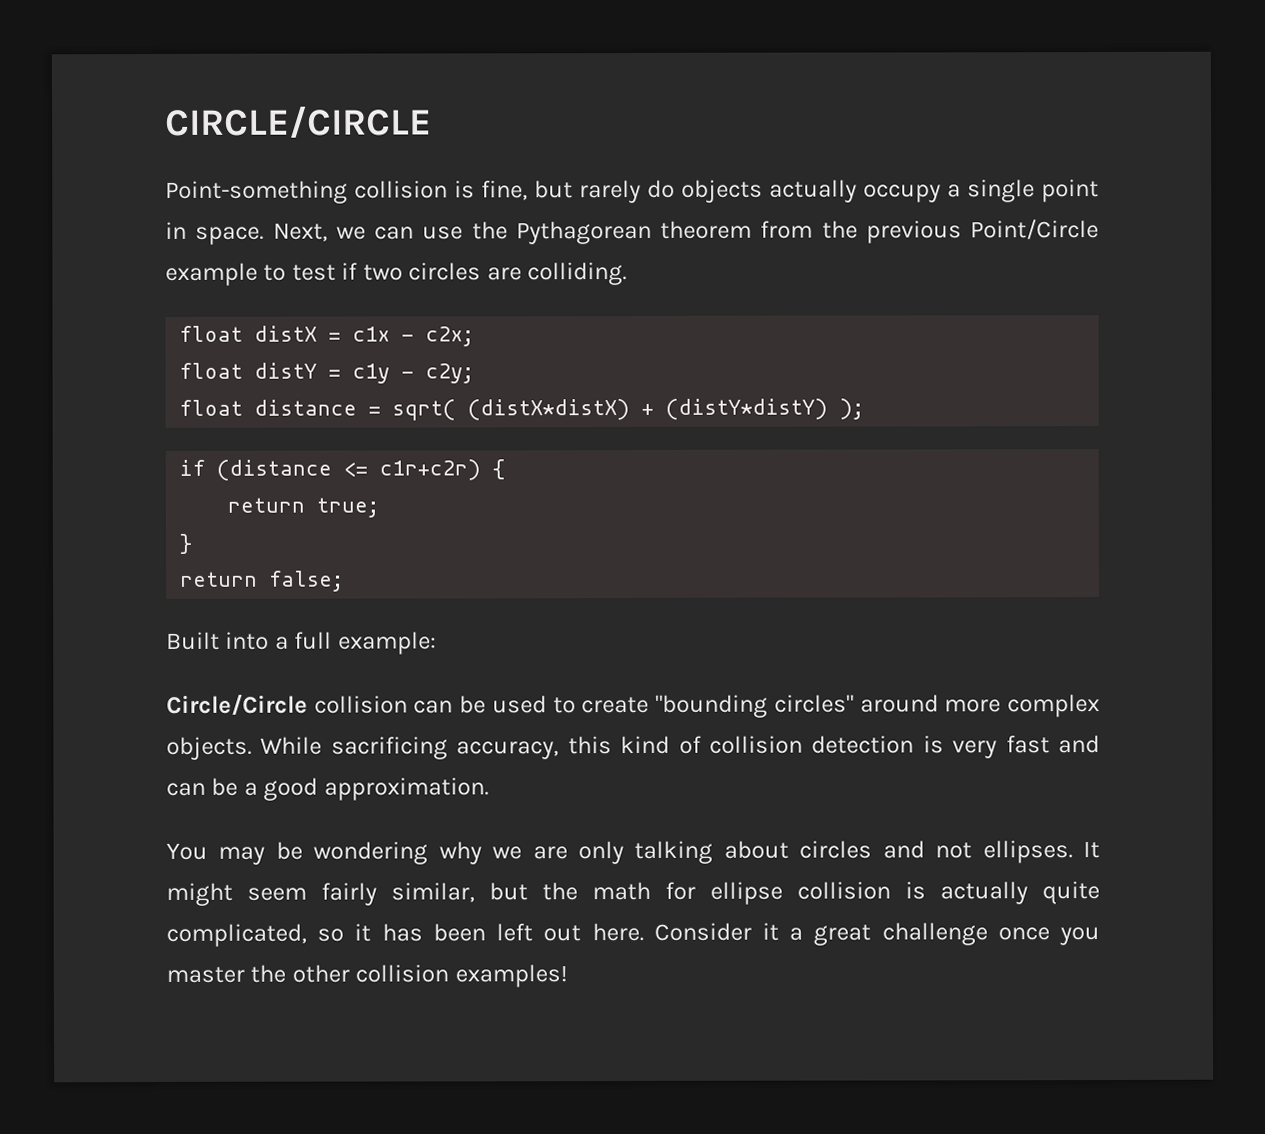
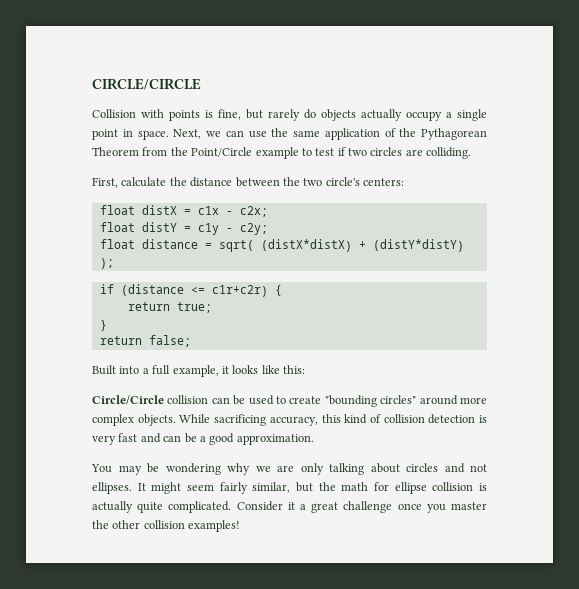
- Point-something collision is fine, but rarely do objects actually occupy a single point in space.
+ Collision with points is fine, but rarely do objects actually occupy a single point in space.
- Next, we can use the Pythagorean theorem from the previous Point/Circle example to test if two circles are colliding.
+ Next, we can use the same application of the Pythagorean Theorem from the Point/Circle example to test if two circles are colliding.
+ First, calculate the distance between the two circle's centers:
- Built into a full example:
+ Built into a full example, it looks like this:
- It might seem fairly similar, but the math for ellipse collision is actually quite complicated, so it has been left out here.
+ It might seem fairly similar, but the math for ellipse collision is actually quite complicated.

REQUIRED ACTION —
Everything from the line with "- It might seem" to the end of the listing, and only that, is to be set down exactly, line by line.

SOLUTION TO THIS PROBLEM —
- It might seem fairly similar, but the math for ellipse collision is actually quite complicated, so it has been left out here.
+ It might seem fairly similar, but the math for ellipse collision is actually quite complicated.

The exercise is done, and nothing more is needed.